● WORK ORDER
The answer must be one number: the count of lines in the data below that include "aufstellen".

● SOURCE MATERIAL

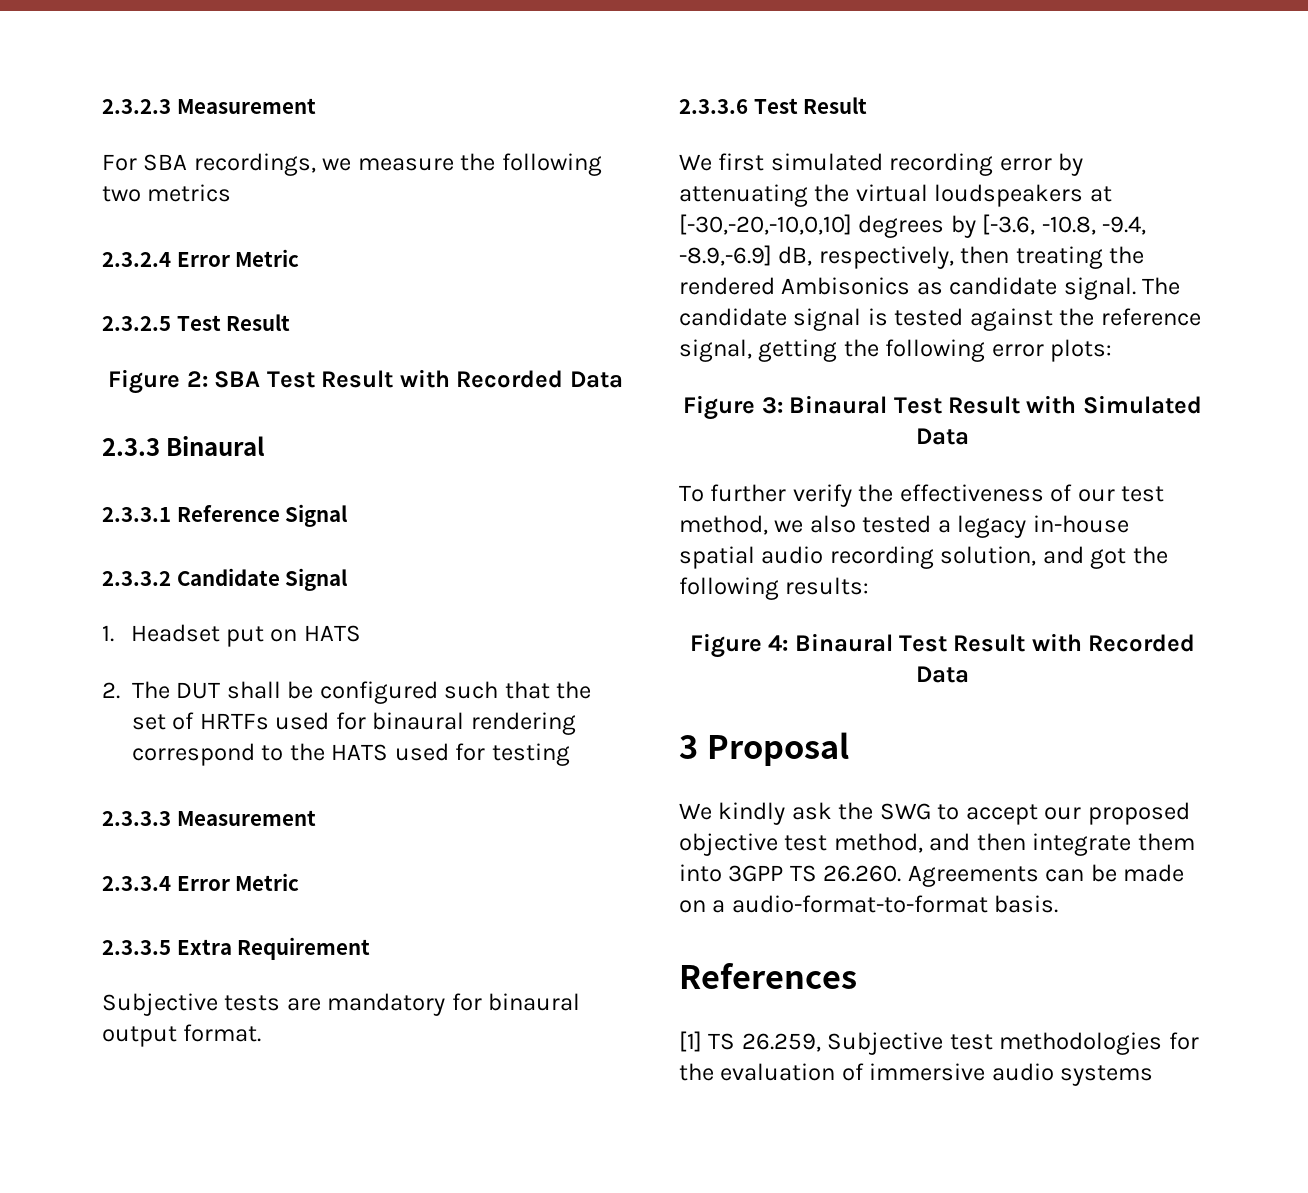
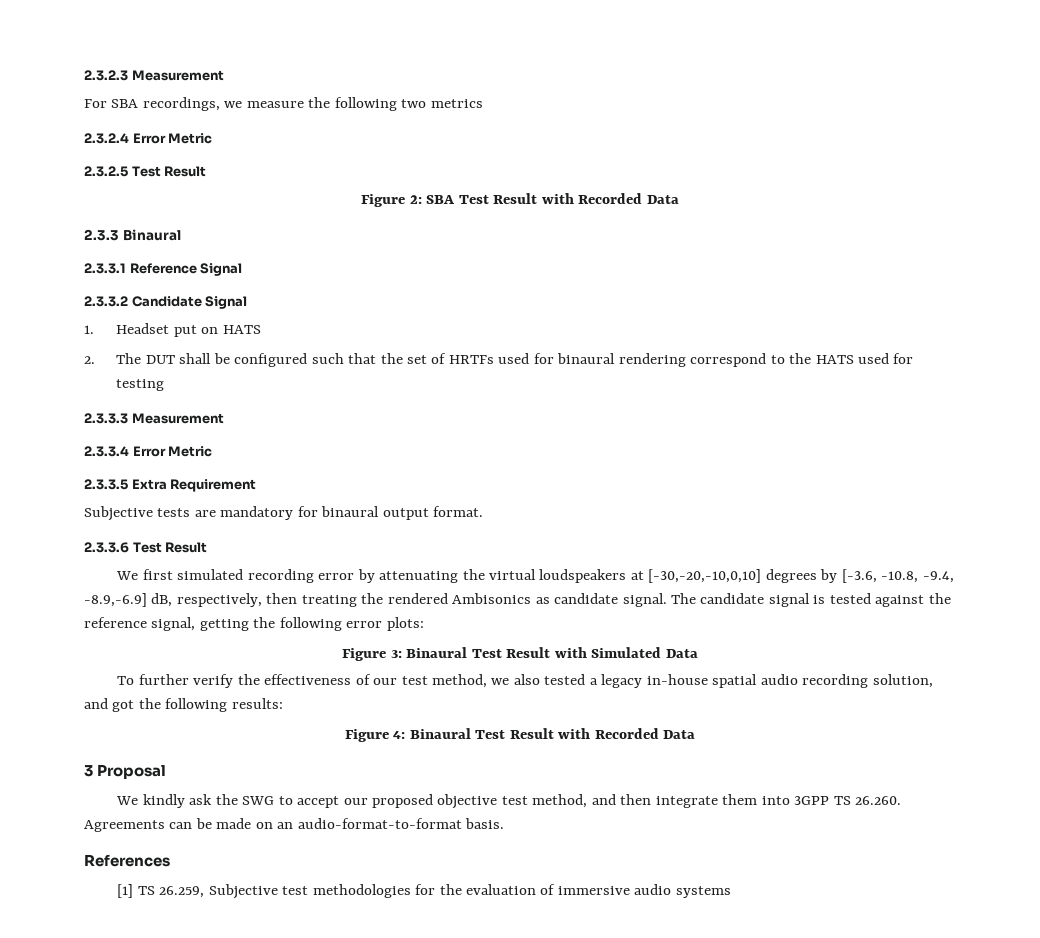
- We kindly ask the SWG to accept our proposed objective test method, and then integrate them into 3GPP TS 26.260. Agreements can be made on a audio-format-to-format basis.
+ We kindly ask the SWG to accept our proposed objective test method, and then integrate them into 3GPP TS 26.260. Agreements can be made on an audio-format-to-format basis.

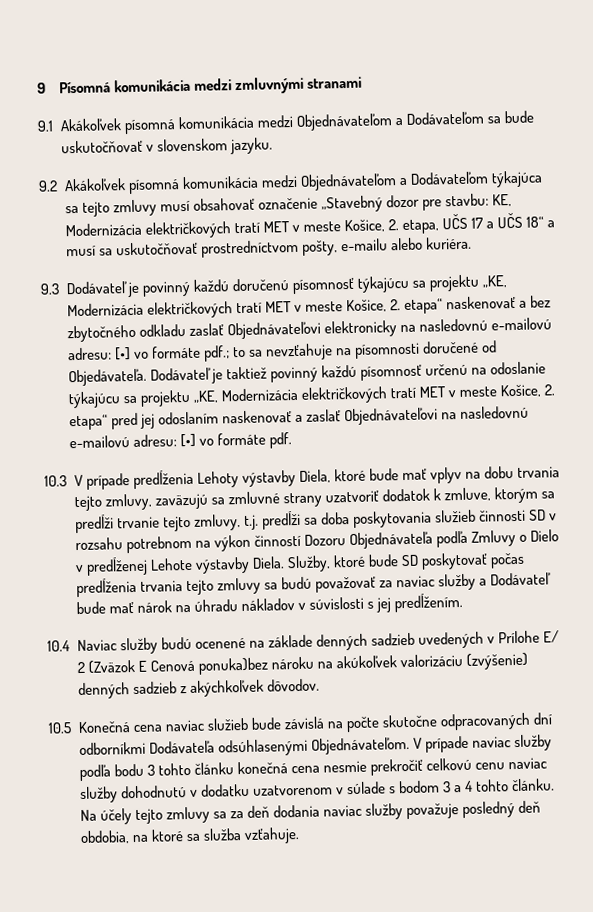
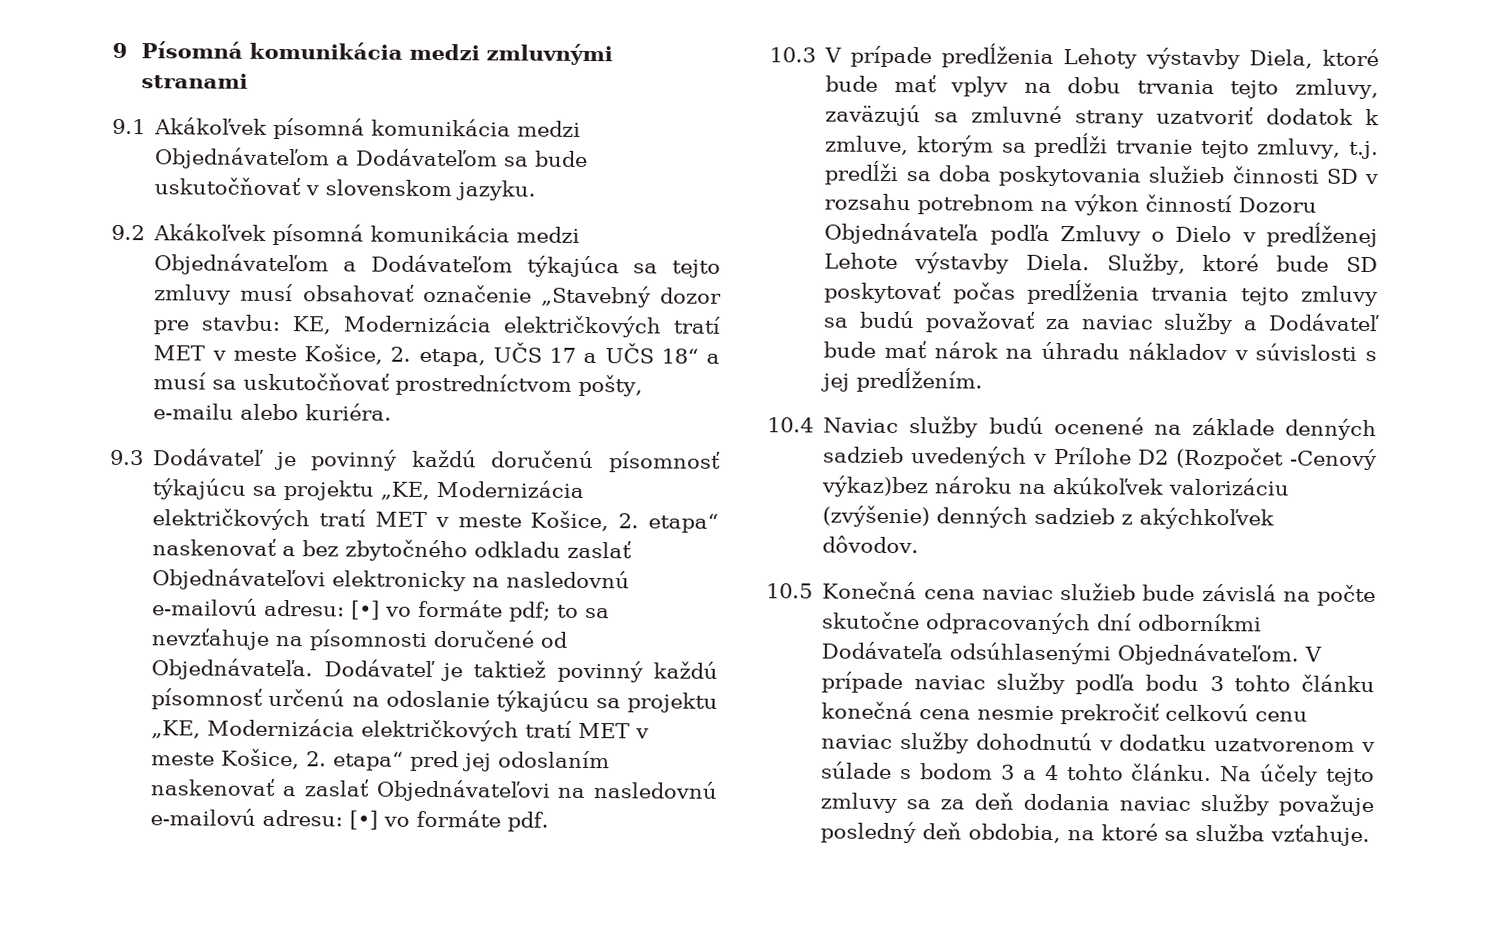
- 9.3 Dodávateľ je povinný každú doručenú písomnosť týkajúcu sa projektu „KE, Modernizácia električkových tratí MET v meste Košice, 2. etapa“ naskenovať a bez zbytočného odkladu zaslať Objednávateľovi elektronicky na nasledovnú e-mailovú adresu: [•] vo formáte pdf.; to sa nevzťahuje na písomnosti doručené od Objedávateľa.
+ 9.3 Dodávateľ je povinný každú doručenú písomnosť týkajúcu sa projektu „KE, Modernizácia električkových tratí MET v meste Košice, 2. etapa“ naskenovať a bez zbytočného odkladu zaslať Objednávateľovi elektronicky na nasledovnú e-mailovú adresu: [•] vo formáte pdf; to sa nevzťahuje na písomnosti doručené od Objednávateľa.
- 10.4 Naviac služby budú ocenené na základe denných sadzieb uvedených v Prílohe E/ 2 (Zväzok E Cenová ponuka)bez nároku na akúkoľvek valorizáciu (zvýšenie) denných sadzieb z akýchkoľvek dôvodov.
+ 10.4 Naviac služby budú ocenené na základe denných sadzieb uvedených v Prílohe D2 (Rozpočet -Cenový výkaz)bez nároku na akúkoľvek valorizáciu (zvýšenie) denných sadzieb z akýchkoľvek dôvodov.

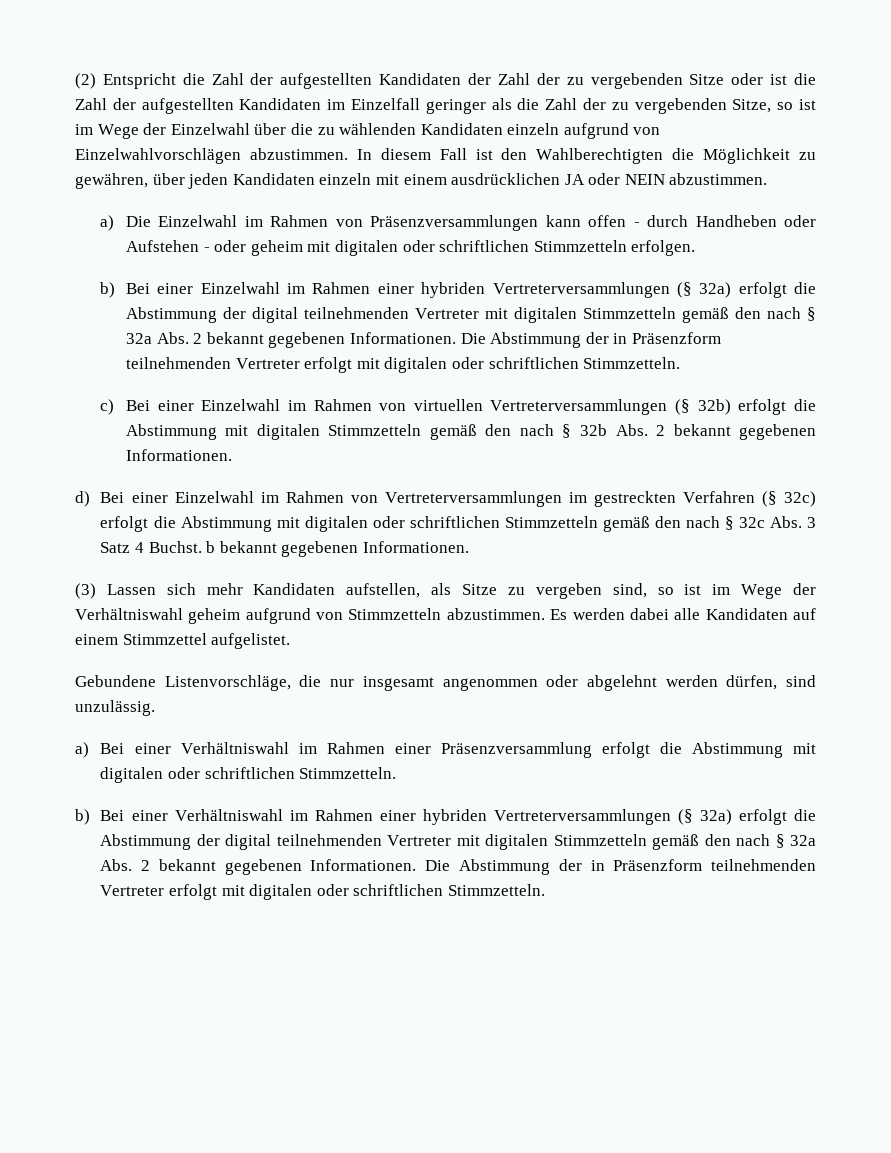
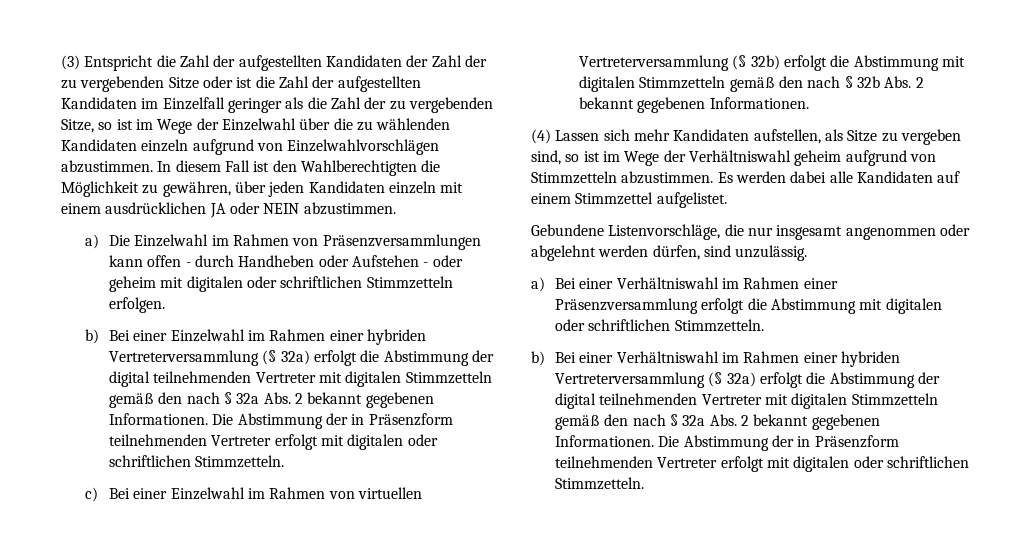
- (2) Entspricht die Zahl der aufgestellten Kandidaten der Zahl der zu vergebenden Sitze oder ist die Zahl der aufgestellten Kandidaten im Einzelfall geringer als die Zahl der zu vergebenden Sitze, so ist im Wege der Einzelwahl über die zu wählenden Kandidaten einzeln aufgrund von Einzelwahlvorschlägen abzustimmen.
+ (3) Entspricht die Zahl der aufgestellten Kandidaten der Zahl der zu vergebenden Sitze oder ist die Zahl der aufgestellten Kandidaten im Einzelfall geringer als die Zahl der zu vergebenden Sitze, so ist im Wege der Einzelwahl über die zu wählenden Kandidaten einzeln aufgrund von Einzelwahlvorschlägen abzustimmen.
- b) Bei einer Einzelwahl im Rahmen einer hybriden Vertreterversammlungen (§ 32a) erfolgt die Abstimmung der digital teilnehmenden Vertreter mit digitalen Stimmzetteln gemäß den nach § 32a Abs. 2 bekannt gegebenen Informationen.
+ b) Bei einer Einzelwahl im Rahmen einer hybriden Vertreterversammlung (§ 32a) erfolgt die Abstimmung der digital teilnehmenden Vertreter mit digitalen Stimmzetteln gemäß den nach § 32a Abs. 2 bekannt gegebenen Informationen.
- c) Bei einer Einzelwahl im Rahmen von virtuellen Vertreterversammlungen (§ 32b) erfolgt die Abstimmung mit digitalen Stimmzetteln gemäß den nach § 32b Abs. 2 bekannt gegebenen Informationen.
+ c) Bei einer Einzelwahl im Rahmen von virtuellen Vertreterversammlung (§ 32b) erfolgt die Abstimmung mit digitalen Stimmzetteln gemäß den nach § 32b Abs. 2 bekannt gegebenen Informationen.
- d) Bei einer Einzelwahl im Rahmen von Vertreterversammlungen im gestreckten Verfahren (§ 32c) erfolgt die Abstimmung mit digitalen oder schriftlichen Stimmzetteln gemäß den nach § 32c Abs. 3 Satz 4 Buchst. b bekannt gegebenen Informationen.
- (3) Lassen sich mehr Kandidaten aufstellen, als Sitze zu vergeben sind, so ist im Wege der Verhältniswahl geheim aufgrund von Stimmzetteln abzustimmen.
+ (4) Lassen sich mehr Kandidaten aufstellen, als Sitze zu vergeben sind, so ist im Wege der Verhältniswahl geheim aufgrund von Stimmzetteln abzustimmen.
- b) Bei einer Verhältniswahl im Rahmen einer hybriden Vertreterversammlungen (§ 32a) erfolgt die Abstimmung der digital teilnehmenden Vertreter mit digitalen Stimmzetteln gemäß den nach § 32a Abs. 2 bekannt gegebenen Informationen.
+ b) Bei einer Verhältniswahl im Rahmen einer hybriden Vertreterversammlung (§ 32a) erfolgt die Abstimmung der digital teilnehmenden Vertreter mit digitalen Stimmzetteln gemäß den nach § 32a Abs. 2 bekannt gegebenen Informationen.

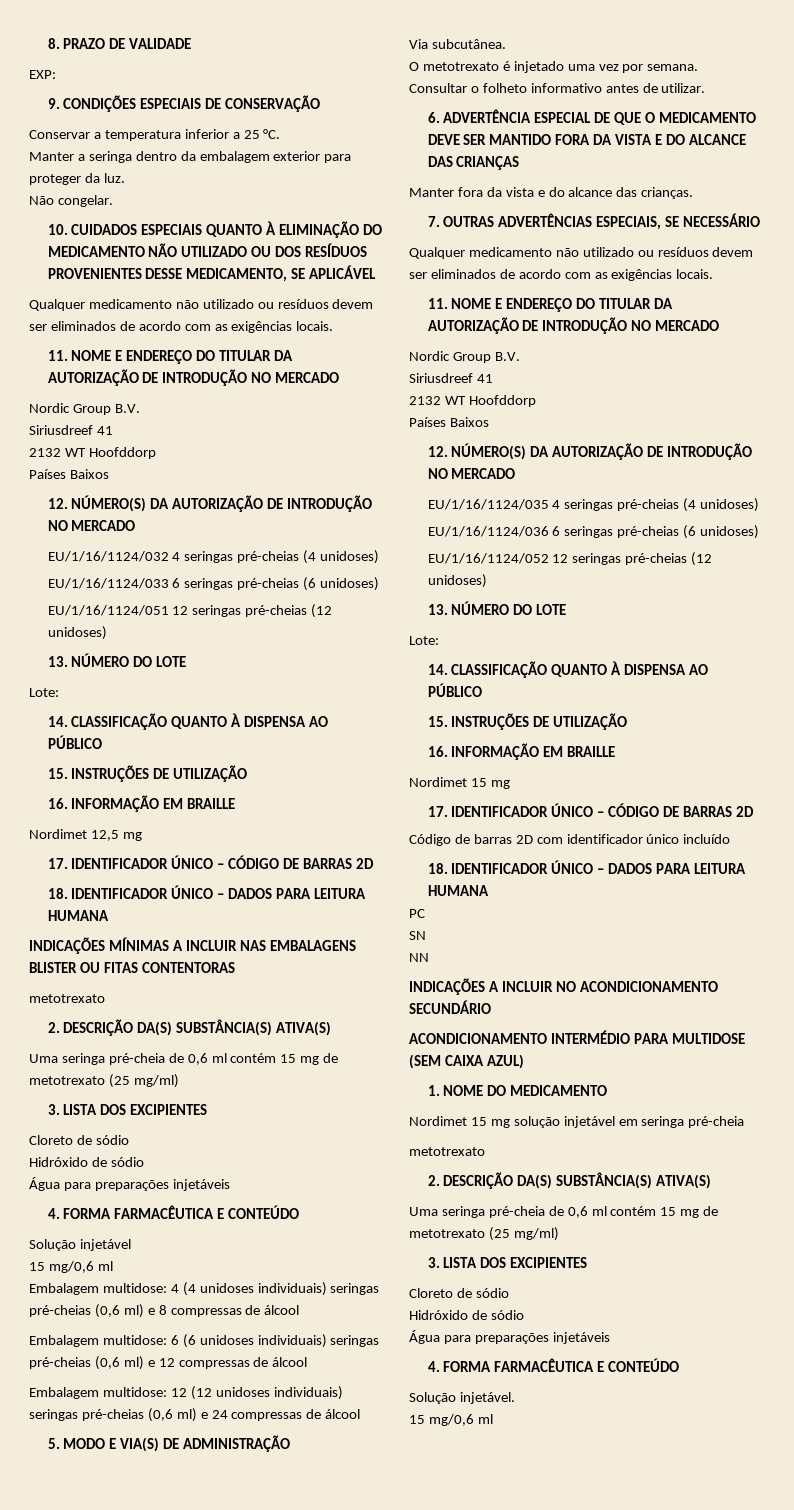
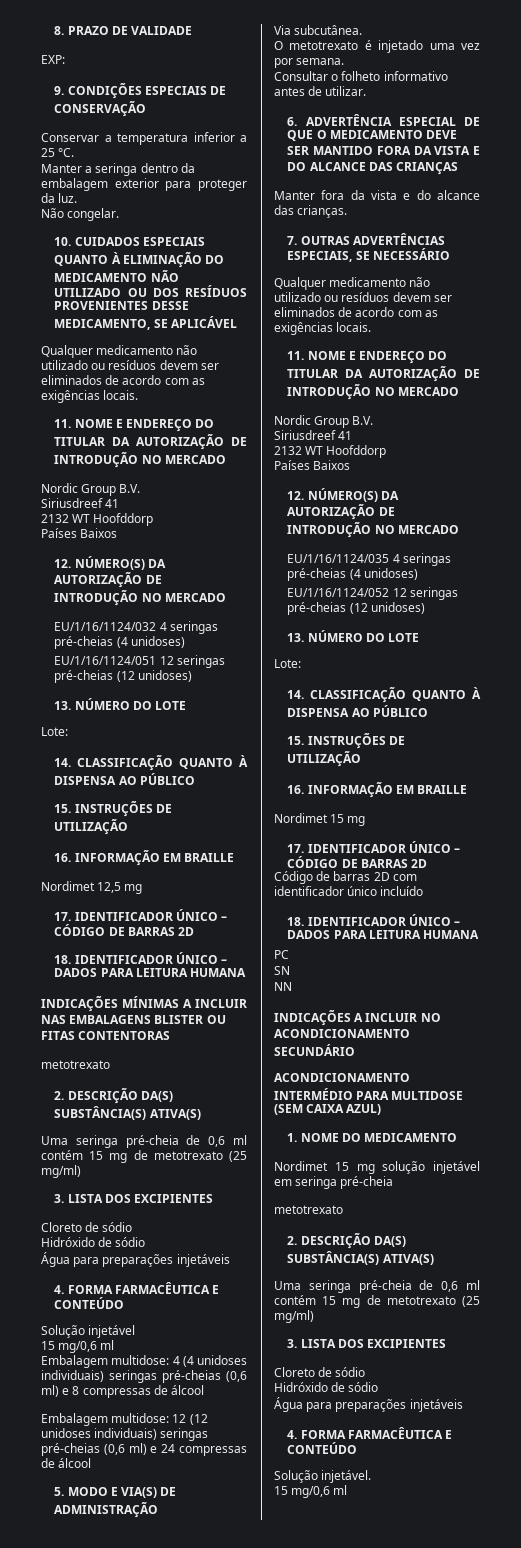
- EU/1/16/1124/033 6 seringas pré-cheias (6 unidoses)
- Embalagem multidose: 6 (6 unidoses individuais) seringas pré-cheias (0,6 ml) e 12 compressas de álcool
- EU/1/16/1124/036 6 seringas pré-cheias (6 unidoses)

● RESPONSE FOR THIS EXERCISE
2